POLLINATION PERSPECTIVES
By Laura Waterford, Director
The varroa mite is just over a millimetre long, but its size is no obstacle to it causing extensive and lasting damage to Australia’s agriculture sector. That’s because varroa mites feed on and kill honeybees, and a drop in Australia’s wild bee population poses financial risks to farmers who rely on them to pollinate their crops, as well as downstream businesses in agricultural supply chains. The billion-dollar almond industry has already said the arrival of the invasive species in Australia will cost it “tens of millions of dollars” in the first 100 days of the response to contain it.
In the case of varroa, the link between the value provided to us by nature in the form of pollinators and the cost of the damage to the ecosystem is crystal clear. The value of natural assets is not always so straightforward to quantify, but the findings of the latest Australian State of the Environment Report will make alarming reading for companies and investors waking up to the risks that nature loss poses to their business models and asset values.
The state of the environment in Australia is poor and has deteriorated over the past five years, the report finds. An additional 200-plus plant and animal species have been listed as threatened, or in a higher category of threat, since the 2016 report was published. Australia already has the worst rate of mammalian extinction of any continent, and the number of threatened species is expected to increase further as a result of the devastating bushfires of 2019 and 2020.

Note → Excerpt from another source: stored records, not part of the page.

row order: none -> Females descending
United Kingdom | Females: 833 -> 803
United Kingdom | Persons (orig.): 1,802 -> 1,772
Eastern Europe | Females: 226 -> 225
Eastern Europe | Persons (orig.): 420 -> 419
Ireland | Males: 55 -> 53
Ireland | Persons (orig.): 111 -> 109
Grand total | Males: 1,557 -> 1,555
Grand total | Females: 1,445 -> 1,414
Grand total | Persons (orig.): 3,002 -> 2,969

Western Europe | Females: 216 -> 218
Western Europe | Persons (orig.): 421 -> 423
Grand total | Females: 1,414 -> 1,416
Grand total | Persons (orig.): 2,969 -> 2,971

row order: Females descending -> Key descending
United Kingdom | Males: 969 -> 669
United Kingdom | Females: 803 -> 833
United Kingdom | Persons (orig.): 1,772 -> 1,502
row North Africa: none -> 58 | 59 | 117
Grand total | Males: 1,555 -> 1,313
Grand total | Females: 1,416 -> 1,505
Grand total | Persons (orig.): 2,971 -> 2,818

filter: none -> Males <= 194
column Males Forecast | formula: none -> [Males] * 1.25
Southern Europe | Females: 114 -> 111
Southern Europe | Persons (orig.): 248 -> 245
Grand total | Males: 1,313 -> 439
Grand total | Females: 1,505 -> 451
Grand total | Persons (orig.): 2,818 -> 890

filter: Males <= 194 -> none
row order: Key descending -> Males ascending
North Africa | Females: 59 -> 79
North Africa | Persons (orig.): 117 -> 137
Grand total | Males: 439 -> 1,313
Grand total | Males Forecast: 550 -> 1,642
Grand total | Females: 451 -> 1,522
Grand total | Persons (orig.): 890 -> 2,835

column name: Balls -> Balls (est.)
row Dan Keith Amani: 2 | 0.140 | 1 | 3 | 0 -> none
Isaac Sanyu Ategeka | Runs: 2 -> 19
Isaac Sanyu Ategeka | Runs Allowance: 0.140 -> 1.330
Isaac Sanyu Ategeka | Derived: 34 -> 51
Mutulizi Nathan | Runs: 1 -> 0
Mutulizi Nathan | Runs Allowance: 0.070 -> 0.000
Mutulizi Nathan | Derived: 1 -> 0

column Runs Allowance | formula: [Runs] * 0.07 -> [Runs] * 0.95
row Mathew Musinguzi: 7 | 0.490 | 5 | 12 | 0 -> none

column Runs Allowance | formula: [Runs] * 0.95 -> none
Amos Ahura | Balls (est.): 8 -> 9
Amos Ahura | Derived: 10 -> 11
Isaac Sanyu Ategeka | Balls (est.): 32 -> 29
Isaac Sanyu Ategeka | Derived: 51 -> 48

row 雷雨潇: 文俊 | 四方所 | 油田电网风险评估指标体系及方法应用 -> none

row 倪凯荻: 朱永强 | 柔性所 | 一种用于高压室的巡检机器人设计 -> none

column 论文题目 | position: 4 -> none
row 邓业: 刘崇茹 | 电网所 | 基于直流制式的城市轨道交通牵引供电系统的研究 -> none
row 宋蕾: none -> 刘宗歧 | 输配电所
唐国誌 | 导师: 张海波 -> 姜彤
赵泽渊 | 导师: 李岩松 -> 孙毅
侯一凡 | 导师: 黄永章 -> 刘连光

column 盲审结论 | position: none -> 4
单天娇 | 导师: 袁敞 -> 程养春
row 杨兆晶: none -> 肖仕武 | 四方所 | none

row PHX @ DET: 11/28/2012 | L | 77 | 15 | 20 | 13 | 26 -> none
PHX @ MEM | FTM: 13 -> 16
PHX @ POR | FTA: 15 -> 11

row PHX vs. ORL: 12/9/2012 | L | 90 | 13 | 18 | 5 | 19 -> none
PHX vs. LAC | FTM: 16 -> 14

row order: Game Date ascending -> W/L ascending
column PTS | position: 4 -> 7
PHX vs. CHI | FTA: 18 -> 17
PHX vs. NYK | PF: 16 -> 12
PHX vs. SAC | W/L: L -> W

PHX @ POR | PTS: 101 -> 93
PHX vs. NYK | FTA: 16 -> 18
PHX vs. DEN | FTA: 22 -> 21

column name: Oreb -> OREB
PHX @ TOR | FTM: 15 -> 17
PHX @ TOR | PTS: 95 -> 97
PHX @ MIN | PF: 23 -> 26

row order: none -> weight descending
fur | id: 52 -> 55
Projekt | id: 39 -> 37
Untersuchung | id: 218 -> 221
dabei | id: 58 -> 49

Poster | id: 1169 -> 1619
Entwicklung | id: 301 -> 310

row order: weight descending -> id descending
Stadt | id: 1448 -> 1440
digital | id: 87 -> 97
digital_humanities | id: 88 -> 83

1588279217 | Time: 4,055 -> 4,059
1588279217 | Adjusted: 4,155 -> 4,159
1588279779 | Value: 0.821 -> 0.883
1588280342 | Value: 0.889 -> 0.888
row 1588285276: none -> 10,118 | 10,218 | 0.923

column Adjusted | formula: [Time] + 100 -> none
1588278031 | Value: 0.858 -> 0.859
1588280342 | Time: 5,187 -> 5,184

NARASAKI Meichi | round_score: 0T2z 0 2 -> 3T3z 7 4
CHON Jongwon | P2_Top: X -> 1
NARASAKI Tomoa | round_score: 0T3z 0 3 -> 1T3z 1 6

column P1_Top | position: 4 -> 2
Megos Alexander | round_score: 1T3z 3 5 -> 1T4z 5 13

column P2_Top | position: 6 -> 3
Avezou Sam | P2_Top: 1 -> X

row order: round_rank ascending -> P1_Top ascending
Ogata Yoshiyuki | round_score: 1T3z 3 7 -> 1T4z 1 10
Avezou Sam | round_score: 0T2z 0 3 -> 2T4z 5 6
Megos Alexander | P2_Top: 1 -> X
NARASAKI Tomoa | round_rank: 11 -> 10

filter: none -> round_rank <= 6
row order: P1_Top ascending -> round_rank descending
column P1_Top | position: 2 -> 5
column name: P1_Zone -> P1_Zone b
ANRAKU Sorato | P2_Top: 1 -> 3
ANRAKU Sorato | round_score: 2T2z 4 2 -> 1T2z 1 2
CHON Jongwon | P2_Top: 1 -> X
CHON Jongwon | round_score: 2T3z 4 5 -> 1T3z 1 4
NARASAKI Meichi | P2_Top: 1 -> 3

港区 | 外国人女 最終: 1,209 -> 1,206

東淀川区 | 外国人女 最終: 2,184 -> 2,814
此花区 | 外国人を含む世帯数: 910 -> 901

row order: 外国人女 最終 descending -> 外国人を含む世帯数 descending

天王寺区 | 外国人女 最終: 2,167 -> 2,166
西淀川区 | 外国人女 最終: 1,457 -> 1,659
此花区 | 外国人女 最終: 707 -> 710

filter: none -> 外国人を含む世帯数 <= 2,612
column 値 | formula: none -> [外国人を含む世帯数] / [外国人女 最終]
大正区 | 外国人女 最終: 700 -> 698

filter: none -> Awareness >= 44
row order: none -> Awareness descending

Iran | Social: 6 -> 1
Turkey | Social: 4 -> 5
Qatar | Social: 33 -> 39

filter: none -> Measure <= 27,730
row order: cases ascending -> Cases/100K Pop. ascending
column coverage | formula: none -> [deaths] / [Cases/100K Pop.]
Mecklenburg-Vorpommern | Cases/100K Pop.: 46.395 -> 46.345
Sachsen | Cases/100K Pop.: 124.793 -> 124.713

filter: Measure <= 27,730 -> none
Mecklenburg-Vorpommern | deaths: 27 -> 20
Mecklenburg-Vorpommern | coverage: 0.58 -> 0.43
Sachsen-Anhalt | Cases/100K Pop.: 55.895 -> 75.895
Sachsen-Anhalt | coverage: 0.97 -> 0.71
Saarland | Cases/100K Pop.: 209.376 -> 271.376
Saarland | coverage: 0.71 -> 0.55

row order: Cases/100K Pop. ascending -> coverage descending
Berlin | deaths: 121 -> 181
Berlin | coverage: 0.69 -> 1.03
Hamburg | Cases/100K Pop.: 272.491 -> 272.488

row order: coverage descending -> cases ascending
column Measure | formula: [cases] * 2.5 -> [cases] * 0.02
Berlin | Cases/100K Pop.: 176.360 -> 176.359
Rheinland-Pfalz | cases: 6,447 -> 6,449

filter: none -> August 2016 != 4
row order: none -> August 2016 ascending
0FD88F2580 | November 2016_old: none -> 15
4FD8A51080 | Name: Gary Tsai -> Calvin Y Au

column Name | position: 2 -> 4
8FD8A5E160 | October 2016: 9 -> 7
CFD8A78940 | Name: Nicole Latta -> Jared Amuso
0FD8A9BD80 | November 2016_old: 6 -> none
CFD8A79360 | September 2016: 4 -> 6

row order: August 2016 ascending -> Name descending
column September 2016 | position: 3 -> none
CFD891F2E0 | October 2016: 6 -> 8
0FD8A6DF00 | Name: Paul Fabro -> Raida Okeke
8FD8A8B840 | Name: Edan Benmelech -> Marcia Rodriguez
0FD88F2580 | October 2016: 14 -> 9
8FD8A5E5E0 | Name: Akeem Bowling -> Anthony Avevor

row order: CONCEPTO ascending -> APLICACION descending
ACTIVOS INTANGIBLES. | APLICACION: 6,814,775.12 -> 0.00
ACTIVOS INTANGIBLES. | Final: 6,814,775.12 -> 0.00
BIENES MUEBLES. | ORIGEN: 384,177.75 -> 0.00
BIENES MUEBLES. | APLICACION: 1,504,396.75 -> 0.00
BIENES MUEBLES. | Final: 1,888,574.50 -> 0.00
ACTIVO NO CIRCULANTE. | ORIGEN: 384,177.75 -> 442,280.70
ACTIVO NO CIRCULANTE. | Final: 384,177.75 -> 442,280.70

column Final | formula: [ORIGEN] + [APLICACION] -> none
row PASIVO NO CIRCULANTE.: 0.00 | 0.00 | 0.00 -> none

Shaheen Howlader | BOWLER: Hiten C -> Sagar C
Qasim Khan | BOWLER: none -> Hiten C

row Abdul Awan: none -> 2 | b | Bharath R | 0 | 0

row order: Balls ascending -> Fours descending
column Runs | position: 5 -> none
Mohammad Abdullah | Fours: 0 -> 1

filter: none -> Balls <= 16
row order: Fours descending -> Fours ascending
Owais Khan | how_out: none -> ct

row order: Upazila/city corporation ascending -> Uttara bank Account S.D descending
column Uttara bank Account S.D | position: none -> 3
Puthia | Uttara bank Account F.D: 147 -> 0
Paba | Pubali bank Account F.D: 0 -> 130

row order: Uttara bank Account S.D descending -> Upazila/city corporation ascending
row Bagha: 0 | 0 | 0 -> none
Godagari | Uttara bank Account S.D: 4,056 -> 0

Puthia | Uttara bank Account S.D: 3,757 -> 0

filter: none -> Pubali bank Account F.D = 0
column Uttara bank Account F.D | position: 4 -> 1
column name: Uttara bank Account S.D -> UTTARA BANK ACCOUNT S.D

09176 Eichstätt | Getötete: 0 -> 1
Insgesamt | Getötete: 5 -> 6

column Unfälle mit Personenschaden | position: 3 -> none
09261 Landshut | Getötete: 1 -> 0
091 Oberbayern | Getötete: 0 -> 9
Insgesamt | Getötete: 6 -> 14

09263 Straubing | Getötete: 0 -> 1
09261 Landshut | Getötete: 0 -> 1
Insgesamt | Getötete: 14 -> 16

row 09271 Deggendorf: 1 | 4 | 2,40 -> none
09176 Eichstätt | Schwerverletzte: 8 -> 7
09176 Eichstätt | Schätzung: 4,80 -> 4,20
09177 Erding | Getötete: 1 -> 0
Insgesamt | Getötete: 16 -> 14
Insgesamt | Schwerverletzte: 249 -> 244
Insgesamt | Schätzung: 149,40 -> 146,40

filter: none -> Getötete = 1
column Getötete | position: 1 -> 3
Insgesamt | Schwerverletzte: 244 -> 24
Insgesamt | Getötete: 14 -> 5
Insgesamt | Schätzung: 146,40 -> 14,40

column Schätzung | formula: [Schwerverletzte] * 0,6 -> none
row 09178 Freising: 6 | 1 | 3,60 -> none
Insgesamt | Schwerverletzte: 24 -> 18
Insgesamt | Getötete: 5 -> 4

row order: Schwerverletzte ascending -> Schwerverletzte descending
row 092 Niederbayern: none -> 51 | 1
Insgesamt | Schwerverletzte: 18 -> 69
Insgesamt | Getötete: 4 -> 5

Without a doubt these findings paint a bleak picture, but the report also points to where the opportunities for change lie: habitat loss and degradation, invasive species, and climate change have been the key drivers of biodiversity loss. By addressing these we can start to sustain the value of the natural capital our economy relies on, and stop “degrading our most precious asset,” as the 2021 Dasgupta Review describes it.
A global opportunity for regeneration
International organisations and policy setters – including the G7 – have stated the need for economies to become “nature positive” as well as net zero, as we become increasingly aware of how reliant our economy is on the services nature provides. The World Economic Forum (WEF) estimates that over half of the world’s GDP, equivalent to US$44 trillion, is moderately or highly dependent on nature and its ecosystem services, for example.
However, the WEF also estimates that the shift to a nature positive economy could unlock US$10.1 trillion of business opportunities by 2030. We see the move away from activities that degrade our natural capital and a corresponding shift towards those that enhance natural capital is a positive disruptive opportunity for corporates and investors, and deserves just as much focus as climate change.
To achieve a goal of becoming nature positive by 2030 (against a 2020 baseline), and a full recovery by 2050, would require an extraordinary global shift in allocation of capital – around USD700bn a year by the end of the decade. But as reports including the Australian State of the Environment show, continuing with today’s unsustainable economic model is the greater risk.